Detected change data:
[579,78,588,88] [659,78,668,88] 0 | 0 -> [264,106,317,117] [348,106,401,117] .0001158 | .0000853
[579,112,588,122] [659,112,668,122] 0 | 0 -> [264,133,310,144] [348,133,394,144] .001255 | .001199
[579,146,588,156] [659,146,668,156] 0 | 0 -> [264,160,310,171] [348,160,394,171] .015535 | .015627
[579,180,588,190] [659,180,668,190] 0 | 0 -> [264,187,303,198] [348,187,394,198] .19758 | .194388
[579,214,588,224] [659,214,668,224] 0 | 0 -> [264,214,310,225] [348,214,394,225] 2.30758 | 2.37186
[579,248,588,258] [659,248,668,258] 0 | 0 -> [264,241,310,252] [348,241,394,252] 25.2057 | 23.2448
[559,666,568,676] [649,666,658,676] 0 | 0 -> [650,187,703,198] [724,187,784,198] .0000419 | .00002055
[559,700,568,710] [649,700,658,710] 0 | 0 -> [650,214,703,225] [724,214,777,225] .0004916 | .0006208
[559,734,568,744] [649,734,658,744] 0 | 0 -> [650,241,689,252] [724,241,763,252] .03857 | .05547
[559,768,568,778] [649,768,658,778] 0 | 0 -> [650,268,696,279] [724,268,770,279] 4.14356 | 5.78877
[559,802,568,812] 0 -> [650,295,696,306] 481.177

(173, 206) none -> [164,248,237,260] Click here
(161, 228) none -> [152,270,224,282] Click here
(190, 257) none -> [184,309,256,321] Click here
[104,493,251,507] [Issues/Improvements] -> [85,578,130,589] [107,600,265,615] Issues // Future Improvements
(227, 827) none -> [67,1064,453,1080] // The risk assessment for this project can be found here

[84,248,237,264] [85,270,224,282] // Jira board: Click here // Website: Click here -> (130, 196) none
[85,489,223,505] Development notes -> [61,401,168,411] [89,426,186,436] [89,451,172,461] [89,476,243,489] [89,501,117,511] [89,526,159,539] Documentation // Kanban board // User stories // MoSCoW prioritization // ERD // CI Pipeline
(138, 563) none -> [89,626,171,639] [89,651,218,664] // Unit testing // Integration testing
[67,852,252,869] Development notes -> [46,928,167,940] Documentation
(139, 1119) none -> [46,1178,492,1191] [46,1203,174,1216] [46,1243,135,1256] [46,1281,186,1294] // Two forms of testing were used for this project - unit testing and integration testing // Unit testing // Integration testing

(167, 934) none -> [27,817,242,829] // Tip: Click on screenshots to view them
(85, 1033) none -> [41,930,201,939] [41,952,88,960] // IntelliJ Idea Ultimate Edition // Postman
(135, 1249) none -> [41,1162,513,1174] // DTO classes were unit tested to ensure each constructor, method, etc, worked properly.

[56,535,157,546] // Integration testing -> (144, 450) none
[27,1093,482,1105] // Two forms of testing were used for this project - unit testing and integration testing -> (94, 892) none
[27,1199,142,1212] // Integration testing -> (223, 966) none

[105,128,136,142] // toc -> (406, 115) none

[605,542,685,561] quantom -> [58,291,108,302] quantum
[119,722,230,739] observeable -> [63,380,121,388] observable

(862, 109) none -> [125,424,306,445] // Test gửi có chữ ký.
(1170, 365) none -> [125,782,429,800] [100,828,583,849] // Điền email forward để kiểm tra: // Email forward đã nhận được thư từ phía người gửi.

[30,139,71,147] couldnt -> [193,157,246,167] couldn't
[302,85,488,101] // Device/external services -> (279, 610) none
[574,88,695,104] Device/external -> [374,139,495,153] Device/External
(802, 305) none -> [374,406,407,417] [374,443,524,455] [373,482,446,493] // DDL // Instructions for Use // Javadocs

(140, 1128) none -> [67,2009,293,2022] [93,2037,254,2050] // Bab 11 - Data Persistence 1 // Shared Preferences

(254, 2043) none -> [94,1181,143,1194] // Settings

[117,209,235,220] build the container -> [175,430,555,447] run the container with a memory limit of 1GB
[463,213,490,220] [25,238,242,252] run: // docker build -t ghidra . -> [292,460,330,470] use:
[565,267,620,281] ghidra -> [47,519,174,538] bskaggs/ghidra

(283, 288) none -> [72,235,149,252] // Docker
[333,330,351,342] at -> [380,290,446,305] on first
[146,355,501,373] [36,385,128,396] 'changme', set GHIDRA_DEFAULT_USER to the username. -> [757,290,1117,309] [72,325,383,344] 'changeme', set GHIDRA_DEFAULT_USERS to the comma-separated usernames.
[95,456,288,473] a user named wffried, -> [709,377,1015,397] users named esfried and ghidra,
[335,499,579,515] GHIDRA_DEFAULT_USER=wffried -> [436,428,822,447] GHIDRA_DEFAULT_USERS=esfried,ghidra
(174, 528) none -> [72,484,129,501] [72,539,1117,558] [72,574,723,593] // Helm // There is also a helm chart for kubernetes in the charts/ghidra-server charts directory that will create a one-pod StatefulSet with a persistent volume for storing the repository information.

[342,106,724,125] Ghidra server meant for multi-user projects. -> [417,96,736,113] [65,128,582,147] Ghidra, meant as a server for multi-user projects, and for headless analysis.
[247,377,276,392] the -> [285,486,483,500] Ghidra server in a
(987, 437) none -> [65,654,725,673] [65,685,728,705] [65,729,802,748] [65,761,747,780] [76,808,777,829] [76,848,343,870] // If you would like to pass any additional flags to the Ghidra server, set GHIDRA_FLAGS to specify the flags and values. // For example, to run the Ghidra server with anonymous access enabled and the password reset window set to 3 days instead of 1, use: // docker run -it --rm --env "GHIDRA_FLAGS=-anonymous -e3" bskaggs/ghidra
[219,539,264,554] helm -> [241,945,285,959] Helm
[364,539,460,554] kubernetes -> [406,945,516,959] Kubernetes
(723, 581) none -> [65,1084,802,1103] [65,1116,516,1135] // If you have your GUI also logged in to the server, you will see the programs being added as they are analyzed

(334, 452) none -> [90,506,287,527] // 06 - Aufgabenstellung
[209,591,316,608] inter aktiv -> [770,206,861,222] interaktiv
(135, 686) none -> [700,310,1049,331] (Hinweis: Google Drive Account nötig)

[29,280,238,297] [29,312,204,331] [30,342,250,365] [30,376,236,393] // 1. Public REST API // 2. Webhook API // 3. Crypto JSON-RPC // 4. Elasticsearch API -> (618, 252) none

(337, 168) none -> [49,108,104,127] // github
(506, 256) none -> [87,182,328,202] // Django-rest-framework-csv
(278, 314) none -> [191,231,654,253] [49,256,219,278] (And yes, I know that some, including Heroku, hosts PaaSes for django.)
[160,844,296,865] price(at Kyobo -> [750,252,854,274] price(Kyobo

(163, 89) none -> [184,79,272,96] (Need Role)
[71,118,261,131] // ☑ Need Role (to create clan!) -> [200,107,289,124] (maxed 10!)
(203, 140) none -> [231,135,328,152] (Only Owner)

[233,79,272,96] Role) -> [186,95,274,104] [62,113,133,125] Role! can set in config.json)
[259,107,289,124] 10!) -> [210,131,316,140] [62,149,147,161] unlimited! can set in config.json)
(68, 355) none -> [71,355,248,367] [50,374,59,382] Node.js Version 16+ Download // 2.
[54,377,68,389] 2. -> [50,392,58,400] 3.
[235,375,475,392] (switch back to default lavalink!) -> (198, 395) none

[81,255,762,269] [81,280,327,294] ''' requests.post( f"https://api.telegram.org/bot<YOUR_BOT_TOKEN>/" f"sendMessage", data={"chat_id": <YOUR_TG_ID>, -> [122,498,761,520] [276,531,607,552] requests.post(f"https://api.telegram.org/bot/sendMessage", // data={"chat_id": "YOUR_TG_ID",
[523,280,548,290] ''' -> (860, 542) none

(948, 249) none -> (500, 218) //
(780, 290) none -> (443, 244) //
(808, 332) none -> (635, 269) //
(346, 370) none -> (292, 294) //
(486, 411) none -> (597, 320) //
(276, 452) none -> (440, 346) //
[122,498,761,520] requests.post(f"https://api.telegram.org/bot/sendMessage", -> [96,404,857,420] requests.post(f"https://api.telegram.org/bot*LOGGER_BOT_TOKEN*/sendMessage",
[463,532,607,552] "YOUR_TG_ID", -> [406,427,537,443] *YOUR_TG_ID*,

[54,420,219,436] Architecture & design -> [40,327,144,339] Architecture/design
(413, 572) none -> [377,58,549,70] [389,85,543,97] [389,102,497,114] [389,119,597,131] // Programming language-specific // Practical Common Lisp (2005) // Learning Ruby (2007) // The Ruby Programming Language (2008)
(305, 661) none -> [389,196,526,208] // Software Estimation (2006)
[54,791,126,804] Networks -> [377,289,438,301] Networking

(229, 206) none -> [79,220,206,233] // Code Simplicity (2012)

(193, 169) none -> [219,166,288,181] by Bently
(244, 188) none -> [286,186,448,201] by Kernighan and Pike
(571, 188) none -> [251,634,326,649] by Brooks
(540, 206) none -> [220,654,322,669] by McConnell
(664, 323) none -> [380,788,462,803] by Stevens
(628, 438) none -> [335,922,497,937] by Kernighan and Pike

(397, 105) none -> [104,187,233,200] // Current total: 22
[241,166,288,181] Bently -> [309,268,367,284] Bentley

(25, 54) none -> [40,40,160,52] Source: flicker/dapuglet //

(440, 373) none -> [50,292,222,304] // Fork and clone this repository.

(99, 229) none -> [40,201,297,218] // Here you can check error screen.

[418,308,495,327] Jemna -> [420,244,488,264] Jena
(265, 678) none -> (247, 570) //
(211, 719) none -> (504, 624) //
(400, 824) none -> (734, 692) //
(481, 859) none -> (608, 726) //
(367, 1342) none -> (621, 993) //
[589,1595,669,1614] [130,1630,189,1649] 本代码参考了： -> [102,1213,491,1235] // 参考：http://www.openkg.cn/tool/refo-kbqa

▶ Description of the task
Wherever a line in the data above holds the word "Documentation", copy that line.

▶ Task answer
[85,489,223,505] Development notes -> [61,401,168,411] [89,426,186,436] [89,451,172,461] [89,476,243,489] [89,501,117,511] [89,526,159,539] Documentation // Kanban board // User stories // MoSCoW prioritization // ERD // CI Pipeline
[67,852,252,869] Development notes -> [46,928,167,940] Documentation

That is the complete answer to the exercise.